A very useful note-taking, planning and publishing mode. http://orgmode.org/

5.5 dunnet

(dunnet)

6 elisp and extension

6.1 Lisp basics

http://learnxinyminutes.com/docs/elisp/ (I really like that site)

More in depth stuff: https://github.com/chrisdone/elisp-guide

If you really want to learn Lisp, go for the classic, mighty, wizardly book: SICP http://mitpress.mit.edu/sicp/ (It's very famous)

6.2 write a time-tracking extension (workshop)

Use quantified self extension as an example of the ease of configuration

7 Advanced

7.1 org-mode

You can pretty much do everything in org-mode, it's an extremely powerful organization and publishing system. Look at the manual, it's great. http://orgmode.org/manual/index.html

7.2 Clojure

Now that you're in Emacs, you can use Clojure SO WELL it's insane. Emacs is made for Lisps, and Clojure is a modern, hip Lisp. http://www.braveclojure.com

7.3 architectural elegance

Like I said earlier, Emacs is mostly made up of modular Elisp packages. This builds on a small core of C code, which just provides an Elisp interpreter, UI primitives, system integration, and a few hot-spot functions that need maximum efficiency. The rest is all Elisp that can be modified by the user at will.
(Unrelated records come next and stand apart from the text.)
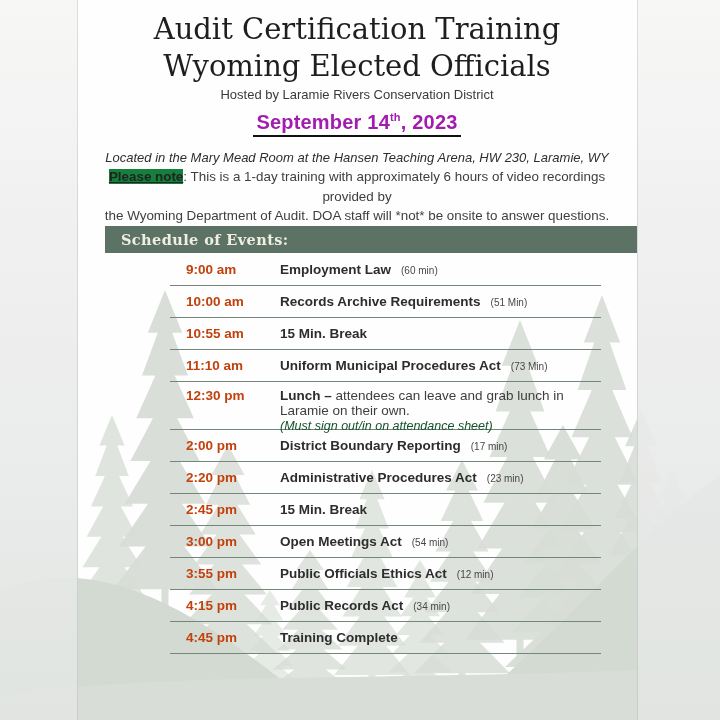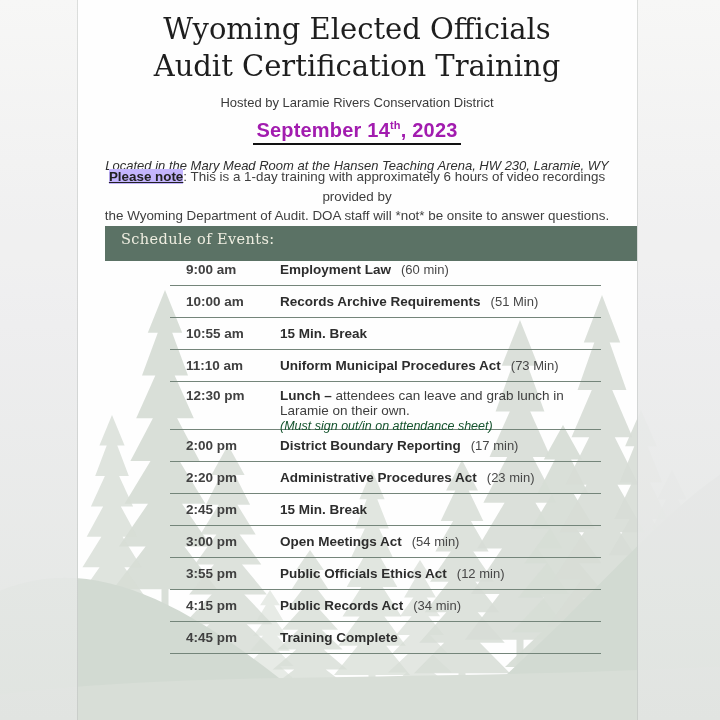--- a/index.html
+++ b/index.html
@@ -14,46 +14,46 @@
         background:linear-gradient(180deg,#f7f7f6 0%,#ededee 45%,#e2e5e2 100%);
         opacity:.93;}
   .band.left{left:0;width:77px;border-right:1px solid rgba(90,100,95,.18);}
   .band.right{left:637px;width:83px;border-left:1px solid rgba(90,100,95,.18);}
 
   .content{position:absolute;left:0;top:0;width:720px;height:720px;z-index:3;}
 
   .page-header{position:absolute;left:77px;top:0;width:560px;text-align:center;color:#222;}
   .title{font-family:"DejaVu Serif","Liberation Serif",serif;font-size:29px;line-height:37px;
          color:#1e1e1e;margin-top:11px;font-weight:500;}
-  .hosted{font-size:13px;color:#3a3a3a;margin-top:10px;}
+  .hosted{font-size:13px;color:#3a3a3a;margin-top:2px;}
   .date-line{margin-top:9px;}
   .date-line .date{display:inline-block;font-size:20px;font-weight:bold;color:#a21caf;
          border-bottom:2px solid #111;padding:0 3px 1px 3px;letter-spacing:.2px;}
   .date-line sup{font-size:11px;}
   .located{font-size:13px;font-style:italic;color:#2e2e2e;margin-top:13px;}
 
   .notice{position:absolute;left:97px;top:167px;width:520px;text-align:center;
           font-size:13.4px;line-height:19.5px;color:#3e3e3e;}
-  .notice .hl{font-weight:bold;text-decoration:underline;background:#c4b5fd;color:#222;}
+  .notice .hl{font-weight:bold;text-decoration:underline;background:#15803d;color:#222;}
 
-  .banner{position:absolute;left:105px;top:226px;width:532px;height:35px;
-          background:var(--banner-green);}
+  .banner{position:absolute;left:105px;top:226px;width:532px;height:27px;
+          background:var(--banner-green);font-weight:bold;}
   .banner-label{font-family:"DejaVu Serif","Liberation Serif",serif;font-size:14.5px;
           color:var(--banner-text);line-height:27px;padding-left:16px;letter-spacing:.4px;}
 
   .schedule{position:absolute;left:170px;top:254px;width:431px;}
   .row{display:flex;align-items:center;height:31px;border-bottom:1px solid var(--rule-color);}
   .row.lunch{height:47px;align-items:flex-start;}
   .row .time{width:110px;flex:0 0 110px;padding-left:16px;box-sizing:border-box;
-             font-weight:bold;font-size:13.5px;color:#404040;}
+             font-weight:bold;font-size:13.5px;color:#c2410c;}
   .row.lunch .time{padding-top:6px;}
   .row .body{flex:1;font-size:13.5px;color:#2d2d2d;}
   .row.lunch .body{padding-top:6px;}
   .row .title-txt{font-weight:bold;}
-  .row .dur{font-weight:normal;font-size:13px;color:#474747;margin-left:10px;}
+  .row .dur{font-weight:normal;font-size:10px;color:#474747;margin-left:10px;}
   .row .desc{font-weight:normal;color:#3e3e3e;}
   .row .lunch-note{font-size:12.5px;font-style:italic;color:#14532d;margin-top:1px;}
 </style>
 </head>
 <body>
 
 <div class="canvas">
 
   <svg class="forest" viewBox="0 0 720 720" xmlns="http://www.w3.org/2000/svg">
     <g id="trees">
@@ -76,22 +76,22 @@
     <path d="M -10 696 C 180 670 430 682 730 666 L 730 720 L -10 720 Z" fill="#d8ded7"></path>
   </svg>
 
   <div class="band left"></div>
   <div class="band right"></div>
 
   <div class="content">
 
     <div class="page-header">
       <div class="title">
+        <div>Audit Certification Training</div>
         <div>Wyoming Elected Officials</div>
-        <div>Audit Certification Training</div>
       </div>
       <div class="hosted">Hosted by Laramie Rivers Conservation District</div>
       <div class="date-line">
         <span class="date"><span>September 14</span><sup>th</sup><span>, 2023</span></span>
       </div>
       <div class="located">Located in the Mary Mead Room at the Hansen Teaching Arena, HW 230, Laramie, WY</div>
     </div>
 
     <div class="notice">
       <span class="hl">Please note</span><span>: This is a 1-day training with approximately 6 hours of video recordings provided by</span>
Emacs is capalbe of asynchronous operations, and easily integrates external programs. I use the Emacs gdb interface all the time, and if I want to grep my project, it'll show up incrementally in a buffer without blocking the UI or stopping me from editing.

Vim on the other hand… well… it has its own built-in C reimplementation of spell-checking and encryption. Emacs just uses aspell and PGP. And we all know the troubles vim has with asynchronicity and integrating external programs.